Given the performance on offer from such a great-looking iron, we feel it is only right to include the Wilson D9s in this guide. In testing we found the D9 to offer huge distance and forgiveness thanks to the Power Hole technology which helps keep ball speed high across the face whilst the thin face and large sweet spot aids forgiveness.

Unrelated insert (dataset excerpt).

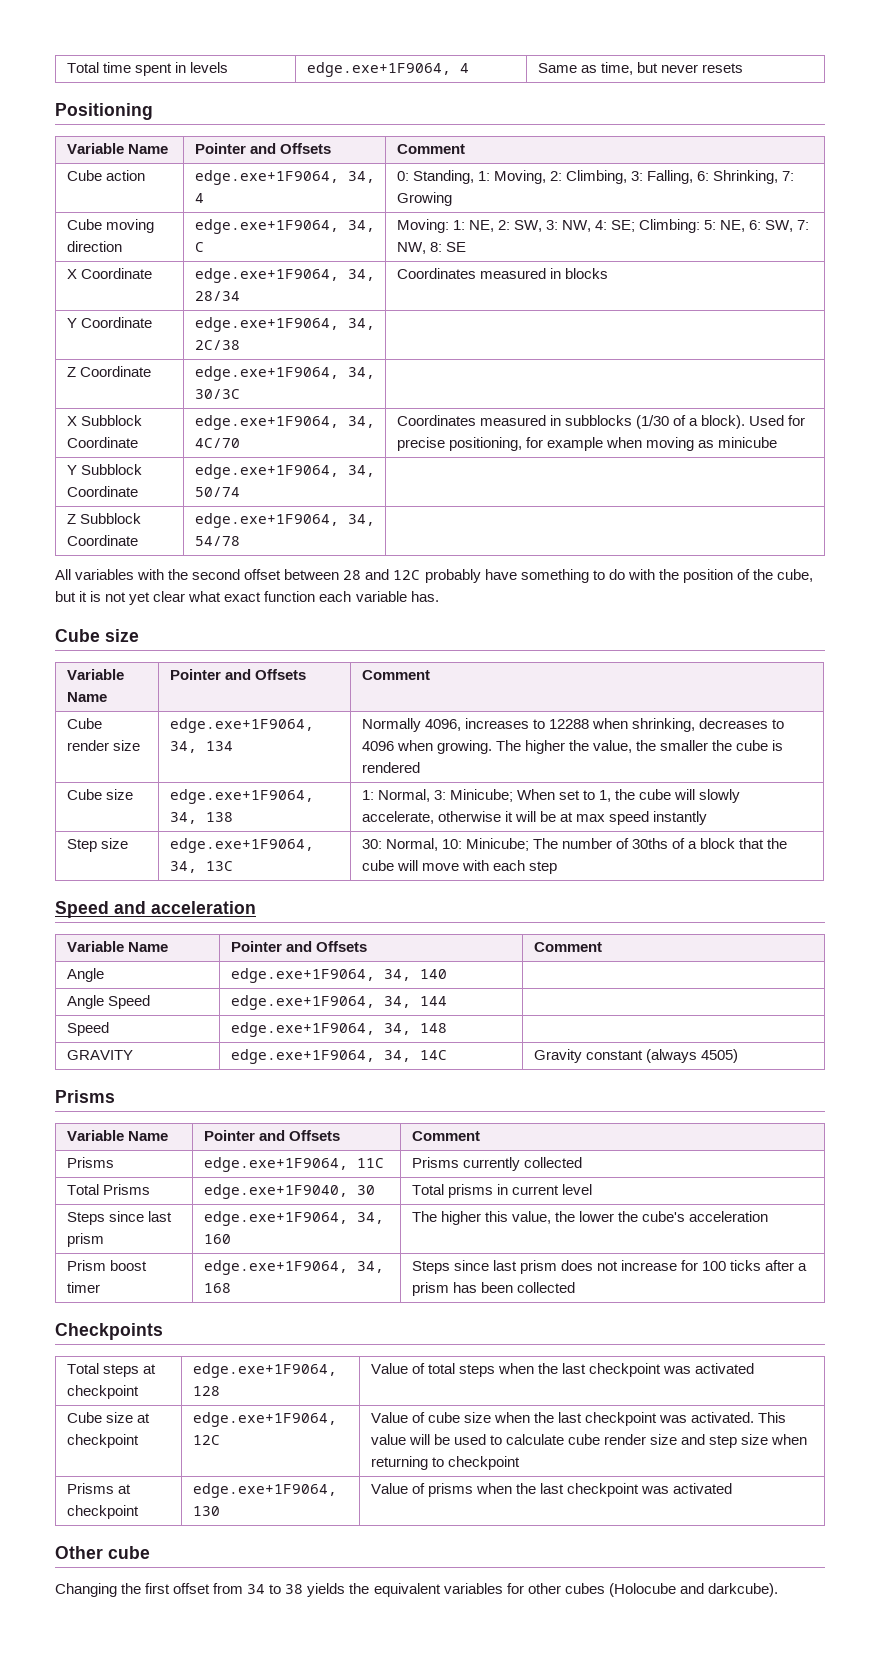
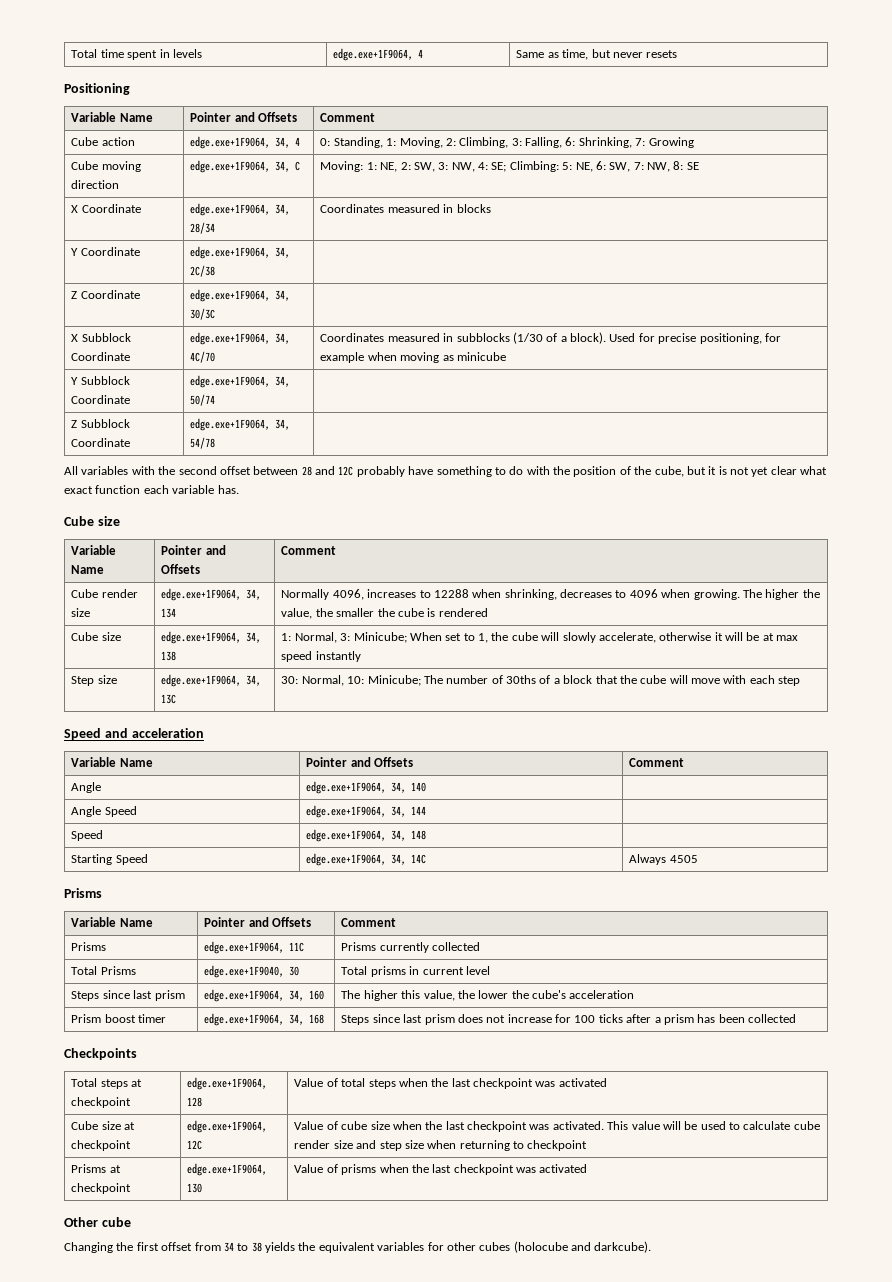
- GRAVITY | edge.exe+1F9064, 34, 14C | Gravity constant (always 4505)
+ Starting Speed | edge.exe+1F9064, 34, 14C | Always 4505
- Changing the first offset from 34 to 38 yields the equivalent variables for other cubes (Holocube and darkcube).
+ Changing the first offset from 34 to 38 yields the equivalent variables for other cubes (holocube and darkcube).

In fact, the D9 was one of the longest irons we tested at the time and even now will produce more carry distance than most. Importantly, the irons offer up a clean, traditional look at address, and they inspire confidence too with the generous topline width and wide sole.

Benross Aero X Iron

(Image credit: Benross)

Benross Aero X Irons

Reasons to buy

+
Confidence-inspiring topline
+
Good value for money

Reasons to avoid

-
Not easy to shape the ball

Higher launch angles and ball speed mean golfers can swing with confidence with the Aero X irons knowing they haven't had to fork out on their life savings for it. They feature 431 Stainless Steel with Heat Treated Faces for added spring at the point of impact, while optimum CG positioning through the set ensures trajectories remain consistent.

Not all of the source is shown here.